Of the lines below, copy those that hold the word "font".

Provided records section start

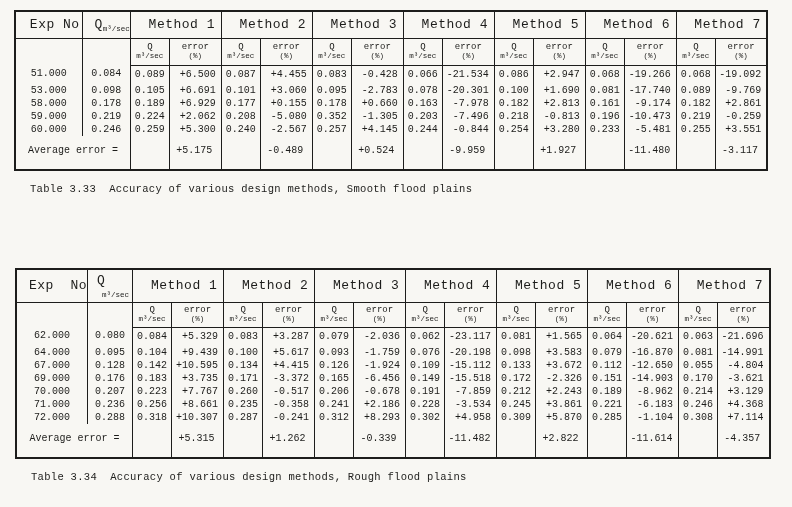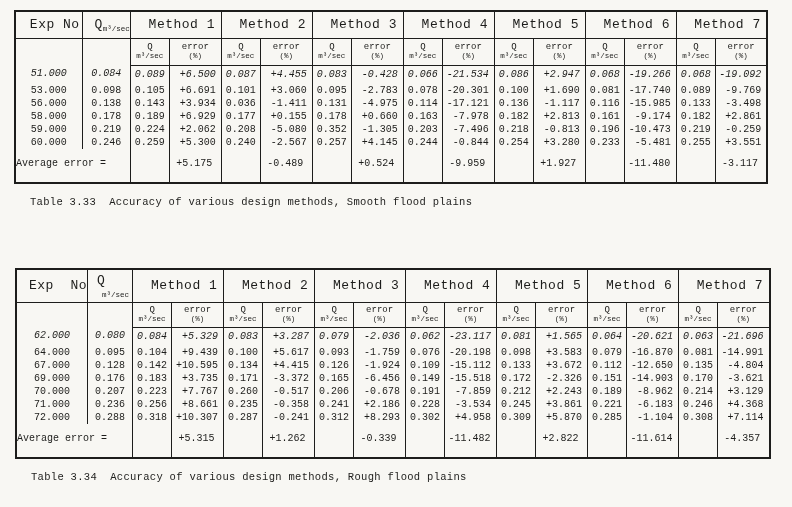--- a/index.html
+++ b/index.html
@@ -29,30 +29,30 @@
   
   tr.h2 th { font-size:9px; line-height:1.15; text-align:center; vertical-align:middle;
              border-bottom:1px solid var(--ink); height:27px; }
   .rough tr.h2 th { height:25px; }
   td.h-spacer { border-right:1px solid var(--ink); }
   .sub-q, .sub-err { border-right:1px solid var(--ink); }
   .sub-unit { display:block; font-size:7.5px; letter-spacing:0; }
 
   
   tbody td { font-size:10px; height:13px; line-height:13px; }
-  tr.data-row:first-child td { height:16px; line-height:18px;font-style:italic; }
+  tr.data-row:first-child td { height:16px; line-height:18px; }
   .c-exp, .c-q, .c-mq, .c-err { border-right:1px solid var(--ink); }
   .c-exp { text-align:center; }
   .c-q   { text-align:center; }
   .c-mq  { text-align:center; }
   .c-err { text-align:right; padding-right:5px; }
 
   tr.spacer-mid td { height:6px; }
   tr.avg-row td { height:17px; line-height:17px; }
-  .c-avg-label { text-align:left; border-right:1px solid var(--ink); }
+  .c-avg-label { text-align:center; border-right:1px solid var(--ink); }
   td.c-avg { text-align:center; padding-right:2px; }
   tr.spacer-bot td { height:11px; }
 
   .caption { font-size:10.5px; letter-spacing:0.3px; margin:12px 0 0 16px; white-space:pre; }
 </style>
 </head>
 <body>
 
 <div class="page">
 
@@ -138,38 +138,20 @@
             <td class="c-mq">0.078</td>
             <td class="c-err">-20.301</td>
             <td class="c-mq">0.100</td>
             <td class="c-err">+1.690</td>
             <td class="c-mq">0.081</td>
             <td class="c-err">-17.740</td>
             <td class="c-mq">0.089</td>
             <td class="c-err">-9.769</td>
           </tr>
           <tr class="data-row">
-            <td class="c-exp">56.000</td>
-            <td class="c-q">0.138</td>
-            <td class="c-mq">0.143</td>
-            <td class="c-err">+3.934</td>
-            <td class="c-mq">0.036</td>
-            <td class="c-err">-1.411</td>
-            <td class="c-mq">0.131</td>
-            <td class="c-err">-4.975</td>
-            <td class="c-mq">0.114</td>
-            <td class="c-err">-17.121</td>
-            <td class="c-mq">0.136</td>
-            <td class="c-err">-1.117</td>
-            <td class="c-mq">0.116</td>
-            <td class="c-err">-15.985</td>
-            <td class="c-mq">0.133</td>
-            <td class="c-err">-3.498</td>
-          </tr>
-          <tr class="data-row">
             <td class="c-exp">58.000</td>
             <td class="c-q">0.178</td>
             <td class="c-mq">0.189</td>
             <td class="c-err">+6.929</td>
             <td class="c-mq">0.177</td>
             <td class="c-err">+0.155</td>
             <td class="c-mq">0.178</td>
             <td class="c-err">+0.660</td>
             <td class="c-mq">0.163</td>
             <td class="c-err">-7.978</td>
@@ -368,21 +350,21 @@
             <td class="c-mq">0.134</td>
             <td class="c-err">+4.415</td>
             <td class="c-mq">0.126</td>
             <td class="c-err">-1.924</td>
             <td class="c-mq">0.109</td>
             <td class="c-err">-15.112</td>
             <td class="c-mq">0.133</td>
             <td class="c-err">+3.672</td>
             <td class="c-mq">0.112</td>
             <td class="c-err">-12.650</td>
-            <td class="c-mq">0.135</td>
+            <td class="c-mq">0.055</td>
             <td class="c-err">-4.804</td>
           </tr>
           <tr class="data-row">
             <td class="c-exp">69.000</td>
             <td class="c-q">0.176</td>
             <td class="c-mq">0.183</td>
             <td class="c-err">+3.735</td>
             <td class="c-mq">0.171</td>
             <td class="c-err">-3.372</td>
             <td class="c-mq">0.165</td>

Provided records section end
Provided records section start

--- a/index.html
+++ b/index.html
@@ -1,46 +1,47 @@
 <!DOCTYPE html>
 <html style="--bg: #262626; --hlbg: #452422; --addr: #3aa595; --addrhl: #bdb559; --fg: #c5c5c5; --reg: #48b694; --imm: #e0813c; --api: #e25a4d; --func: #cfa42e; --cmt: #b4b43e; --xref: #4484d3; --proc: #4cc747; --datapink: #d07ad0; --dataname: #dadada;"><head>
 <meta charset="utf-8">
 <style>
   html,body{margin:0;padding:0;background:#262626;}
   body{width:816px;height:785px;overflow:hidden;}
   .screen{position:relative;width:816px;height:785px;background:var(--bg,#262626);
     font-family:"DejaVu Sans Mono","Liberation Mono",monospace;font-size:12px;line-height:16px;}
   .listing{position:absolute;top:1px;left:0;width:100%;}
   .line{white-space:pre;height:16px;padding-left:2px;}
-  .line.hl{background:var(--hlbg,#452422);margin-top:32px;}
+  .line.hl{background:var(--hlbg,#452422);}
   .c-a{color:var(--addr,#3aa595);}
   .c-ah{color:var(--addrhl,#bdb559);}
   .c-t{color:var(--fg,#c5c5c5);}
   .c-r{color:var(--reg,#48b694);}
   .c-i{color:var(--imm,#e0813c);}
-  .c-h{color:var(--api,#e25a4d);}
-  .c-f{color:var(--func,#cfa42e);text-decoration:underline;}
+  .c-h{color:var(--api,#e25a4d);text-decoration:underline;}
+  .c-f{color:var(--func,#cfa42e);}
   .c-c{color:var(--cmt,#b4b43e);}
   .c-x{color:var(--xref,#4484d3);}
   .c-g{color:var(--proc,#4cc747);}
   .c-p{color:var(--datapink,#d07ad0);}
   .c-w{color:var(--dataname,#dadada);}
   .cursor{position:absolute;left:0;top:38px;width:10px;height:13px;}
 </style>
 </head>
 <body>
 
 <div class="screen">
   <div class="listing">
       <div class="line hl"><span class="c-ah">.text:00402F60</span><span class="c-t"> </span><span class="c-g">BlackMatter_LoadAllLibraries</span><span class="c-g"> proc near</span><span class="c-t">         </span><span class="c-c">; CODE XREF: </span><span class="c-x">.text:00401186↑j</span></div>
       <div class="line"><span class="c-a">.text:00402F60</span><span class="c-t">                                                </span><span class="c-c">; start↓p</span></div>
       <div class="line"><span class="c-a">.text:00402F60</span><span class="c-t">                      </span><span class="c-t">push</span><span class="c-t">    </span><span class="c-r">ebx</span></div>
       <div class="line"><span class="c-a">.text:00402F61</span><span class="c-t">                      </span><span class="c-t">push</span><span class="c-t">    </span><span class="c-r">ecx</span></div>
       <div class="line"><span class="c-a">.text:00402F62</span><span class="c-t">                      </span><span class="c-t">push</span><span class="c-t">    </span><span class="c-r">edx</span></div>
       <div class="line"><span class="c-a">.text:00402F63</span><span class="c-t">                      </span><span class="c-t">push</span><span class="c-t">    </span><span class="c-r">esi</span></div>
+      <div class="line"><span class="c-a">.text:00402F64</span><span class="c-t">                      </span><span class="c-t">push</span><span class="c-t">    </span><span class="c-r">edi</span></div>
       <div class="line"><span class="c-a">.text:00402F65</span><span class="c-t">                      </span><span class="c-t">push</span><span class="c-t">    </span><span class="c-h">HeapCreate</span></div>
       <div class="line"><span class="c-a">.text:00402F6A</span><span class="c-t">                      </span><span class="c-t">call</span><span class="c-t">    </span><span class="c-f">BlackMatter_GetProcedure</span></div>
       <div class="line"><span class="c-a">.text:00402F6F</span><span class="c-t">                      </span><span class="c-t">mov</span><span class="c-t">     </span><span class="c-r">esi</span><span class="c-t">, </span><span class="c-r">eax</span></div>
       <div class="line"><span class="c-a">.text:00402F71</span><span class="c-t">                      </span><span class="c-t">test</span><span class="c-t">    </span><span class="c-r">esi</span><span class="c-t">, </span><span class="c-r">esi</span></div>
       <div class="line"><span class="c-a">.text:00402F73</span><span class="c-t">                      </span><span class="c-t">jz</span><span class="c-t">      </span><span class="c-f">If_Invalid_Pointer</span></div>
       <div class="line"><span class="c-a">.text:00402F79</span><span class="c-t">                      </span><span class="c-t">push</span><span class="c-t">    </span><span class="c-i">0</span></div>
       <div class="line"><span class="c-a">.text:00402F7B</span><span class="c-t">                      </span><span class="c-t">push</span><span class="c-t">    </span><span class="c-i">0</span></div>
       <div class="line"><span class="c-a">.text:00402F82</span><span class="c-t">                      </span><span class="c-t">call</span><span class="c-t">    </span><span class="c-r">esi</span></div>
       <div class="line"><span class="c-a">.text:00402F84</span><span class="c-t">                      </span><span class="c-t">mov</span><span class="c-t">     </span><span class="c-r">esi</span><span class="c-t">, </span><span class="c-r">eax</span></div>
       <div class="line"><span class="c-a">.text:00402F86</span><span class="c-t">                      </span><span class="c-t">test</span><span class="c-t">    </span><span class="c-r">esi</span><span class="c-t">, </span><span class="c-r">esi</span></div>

Provided records section end

=== Result of the exercise ===
   tr.h2 th { font-size:9px; line-height:1.15; text-align:center; vertical-align:middle;
   .sub-unit { display:block; font-size:7.5px; letter-spacing:0; }
   tbody td { font-size:10px; height:13px; line-height:13px; }
-  tr.data-row:first-child td { height:16px; line-height:18px;font-style:italic; }
   .caption { font-size:10.5px; letter-spacing:0.3px; margin:12px 0 0 16px; white-space:pre; }
     font-family:"DejaVu Sans Mono","Liberation Mono",monospace;font-size:12px;line-height:16px;}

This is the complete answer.